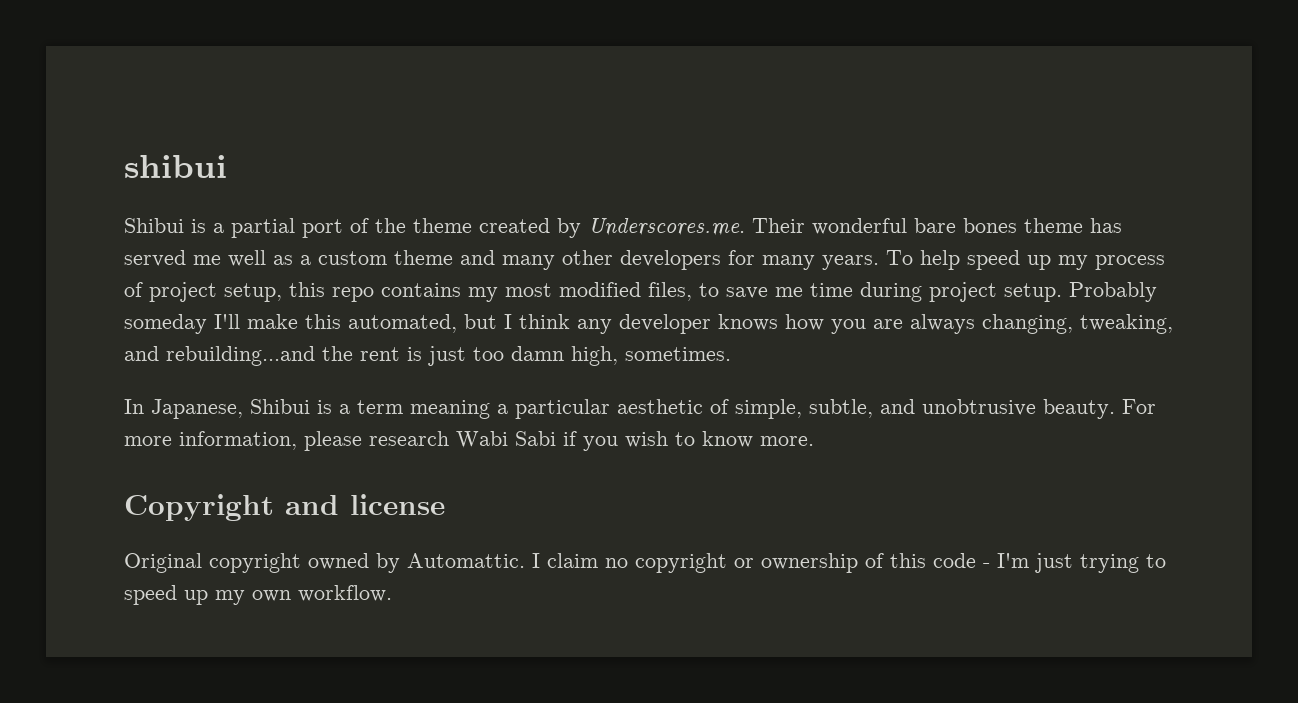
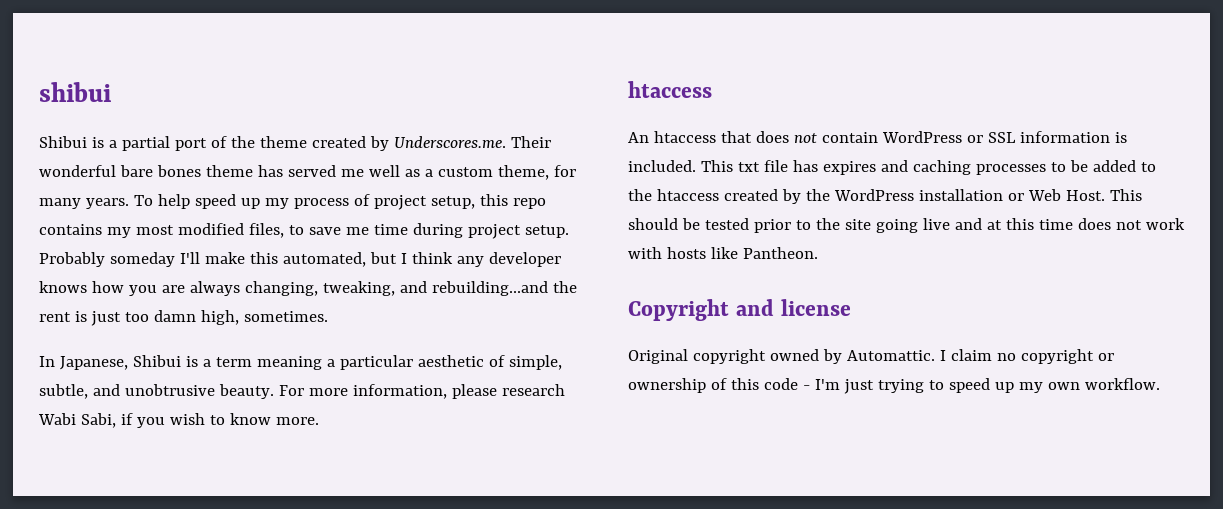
[394,250,721,270] theme and many other developers -> [497,165,549,180] theme,
[515,431,556,446] Sabi -> [80,413,116,428] Sabi,
(814, 441) none -> [628,81,712,98] [628,131,1127,143] [628,160,1156,175] [628,189,1142,204] [628,218,1185,233] [628,247,818,259] // htaccess // An htaccess that does not contain WordPress or SSL information is included. This txt file has expires and caching processes to be added to the htaccess created by the WordPress installation or Web Host. This should be tested prior to the site going live and at this time does not work with hosts like Pantheon.

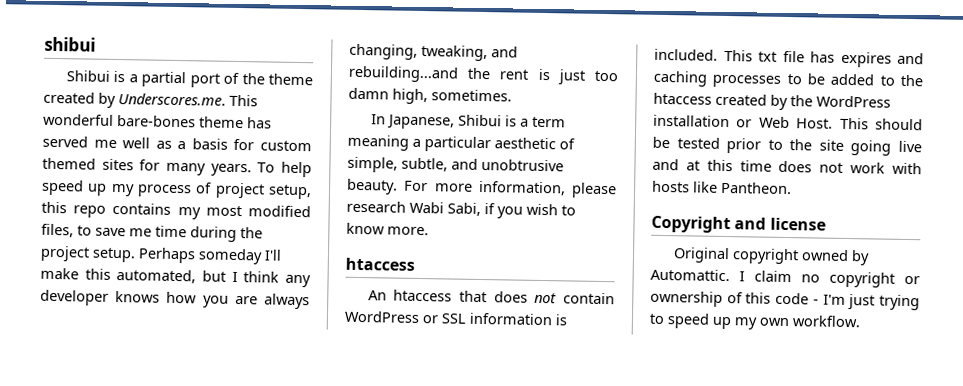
[510,136,551,148] [39,165,201,177] Their wonderful bare bones -> [229,94,258,107] [43,113,196,128] This wonderful bare-bones
[437,165,549,180] custom theme, -> [191,138,313,152] [42,157,134,171] basis for custom themed sites
(463, 230) none -> [240,227,263,239] the
[39,252,105,267] Probably -> [138,247,196,264] Perhaps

▸ TASK DIRECTIONS
Copy out the listing exactly as it stands, but not the pictures.

▸ ANSWER
[394,250,721,270] theme and many other developers -> [497,165,549,180] theme,
[515,431,556,446] Sabi -> [80,413,116,428] Sabi,
(814, 441) none -> [628,81,712,98] [628,131,1127,143] [628,160,1156,175] [628,189,1142,204] [628,218,1185,233] [628,247,818,259] // htaccess // An htaccess that does not contain WordPress or SSL information is included. This txt file has expires and caching processes to be added to the htaccess created by the WordPress installation or Web Host. This should be tested prior to the site going live and at this time does not work with hosts like Pantheon.

[510,136,551,148] [39,165,201,177] Their wonderful bare bones -> [229,94,258,107] [43,113,196,128] This wonderful bare-bones
[437,165,549,180] custom theme, -> [191,138,313,152] [42,157,134,171] basis for custom themed sites
(463, 230) none -> [240,227,263,239] the
[39,252,105,267] Probably -> [138,247,196,264] Perhaps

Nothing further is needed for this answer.